Originally Posted by RFX45

Avoid Mens Wearhouse and Jos A. Banks at all cost.


Persia, I do not find Zara suits too short at all shorter than usual but not too short.
Maybe it's my height?

Here's an example, just bought this blazer from PS, this is usually the regular length in most suits and I find it a bit long.
I'll probably ask the tailor to take out an inch in length since it'll look longer once I take out 3/4" from the sleeves.
xnyws7.jpg
I guess it depends on how comfortable you are with the new trends in suiting, and how suitable (no pun) those trends are in your field of work.

Personally, I love the trendy short jacket look, but I would look ridiculous wearing a short jacket to a job interview given the field I work in. Any shorter than the jacket you're wearing here would be a huge faux pas for me right now.

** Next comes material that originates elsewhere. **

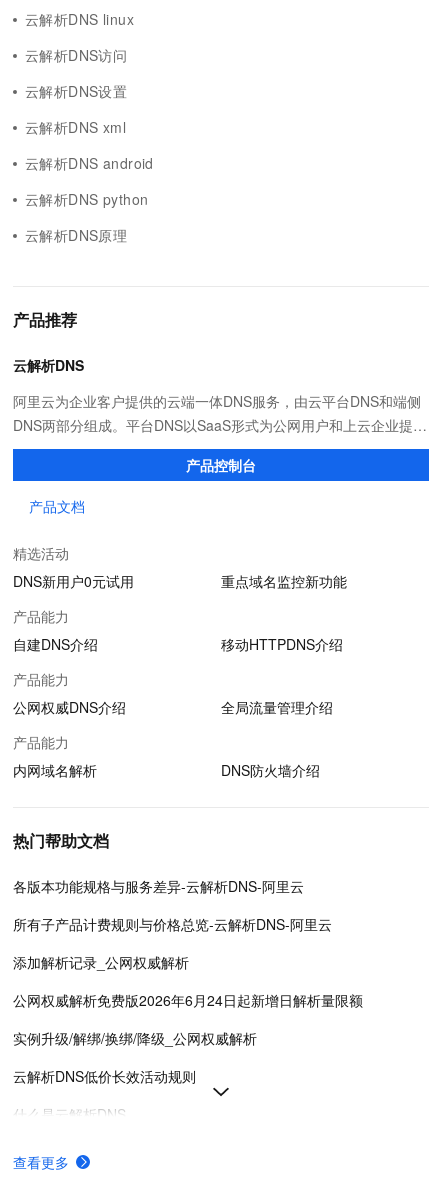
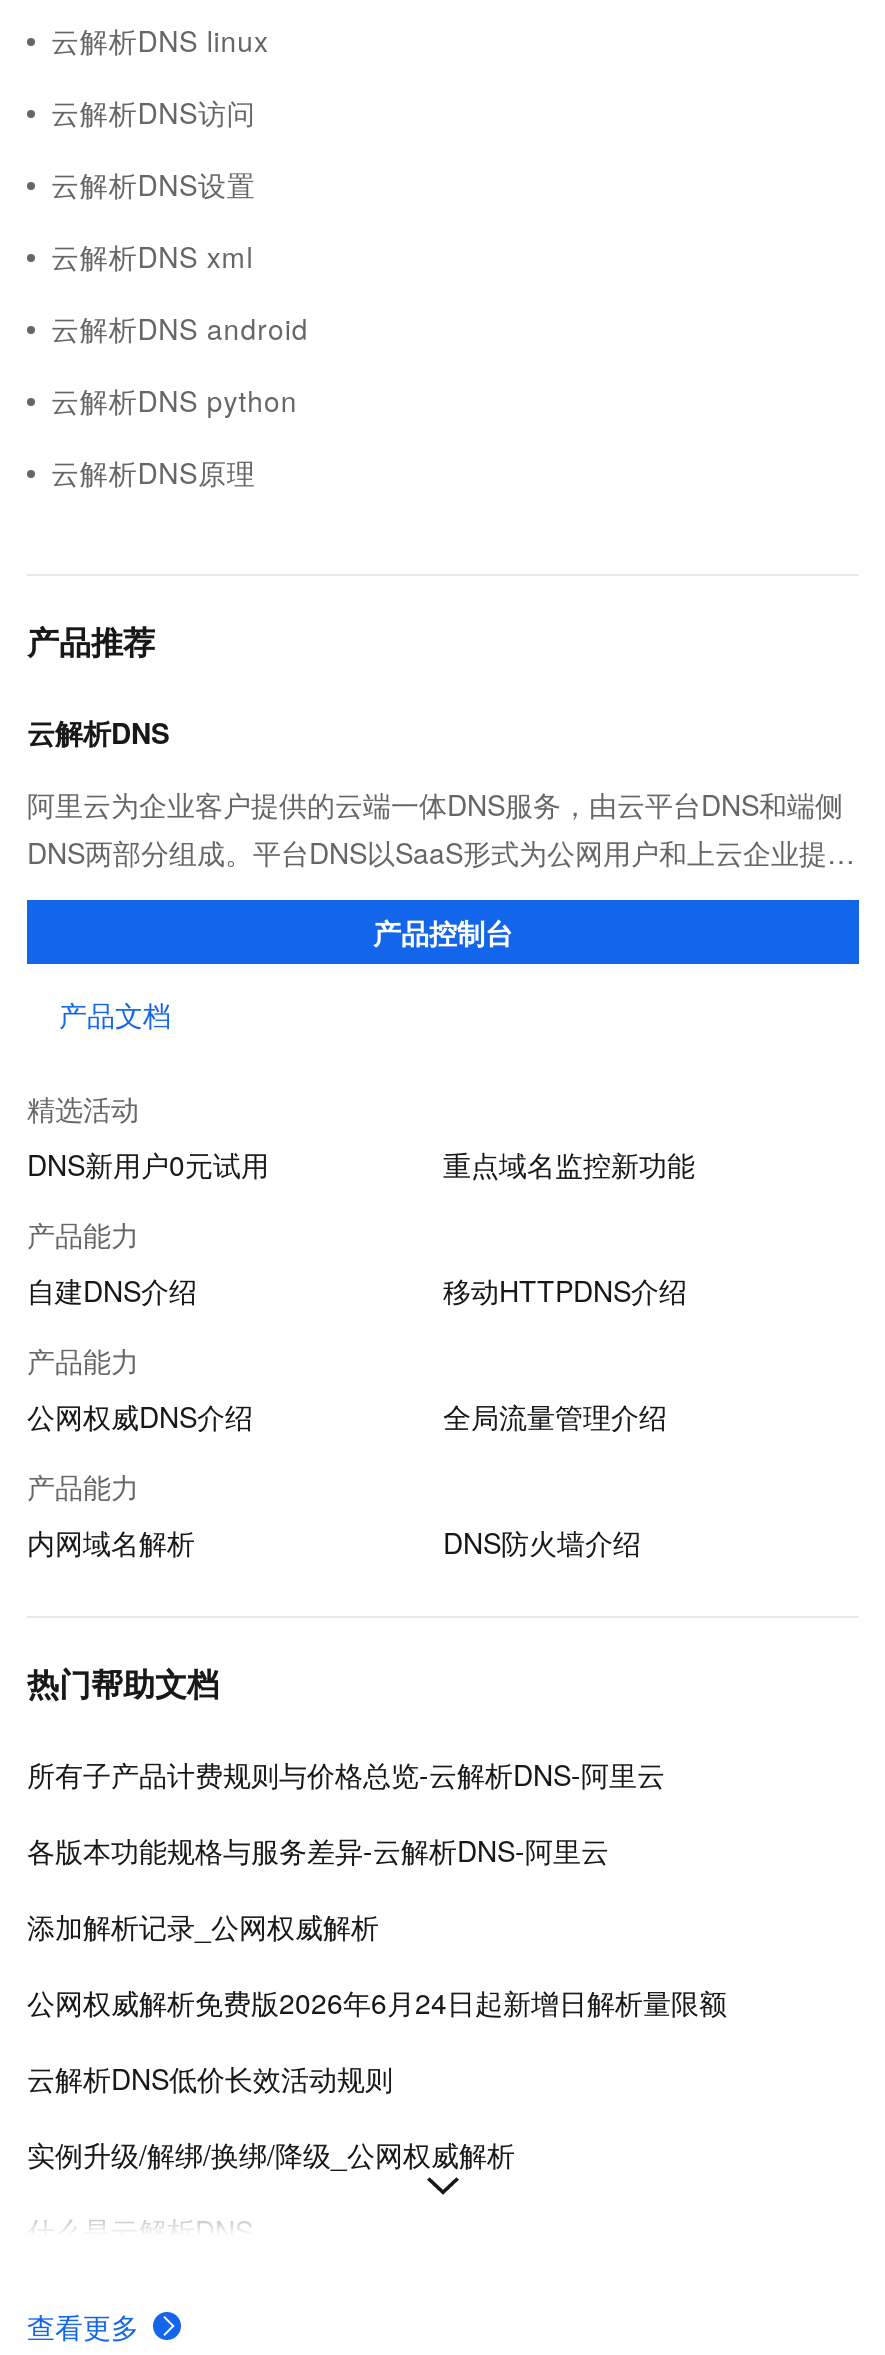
moved down: 各版本功能规格与服务差异-云解析DNS-阿里云

moved up: 所有子产品计费规则与价格总览-云解析DNS-阿里云

moved down: 实例升级/解绑/换绑/降级_公网权威解析

moved up: 云解析DNS低价长效活动规则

So it does definitely depend on your own situation + your comfort level. So maybe he needs to analyze that a bit, tell us what sort of interview he's going into, etc. If it's an ad agency, that's one thing. If he's going to be interviewing at a law firm, that's a whole different matter IMO.
 
Originally Posted by PersiaFly

Originally Posted by RFX45

Avoid Mens Wearhouse and Jos A. Banks at all cost.


Persia, I do not find Zara suits too short at all shorter than usual but not too short.
Maybe it's my height?

Here's an example, just bought this blazer from PS, this is usually the regular length in most suits and I find it a bit long.
I'll probably ask the tailor to take out an inch in length since it'll look longer once I take out 3/4" from the sleeves.
xnyws7.jpg
I guess it depends on how comfortable you are with the new trends in suiting, and how suitable (no pun) those trends are in your field of work.

Personally, I love the trendy short jacket look, but I would look ridiculous wearing a short jacket to a job interview given the field I work in. Any shorter than the jacket you're wearing here would be a huge faux pas for me right now.

So it does definitely depend on your own situation + your comfort level. So maybe he needs to analyze that a bit, tell us what sort of interview he's going into, etc. If it's an ad agency, that's one thing. If he's going to be interviewing at a law firm, that's a whole different matter IMO.


The interview is for a position working in the pharmacy for the VA hospital in D.C.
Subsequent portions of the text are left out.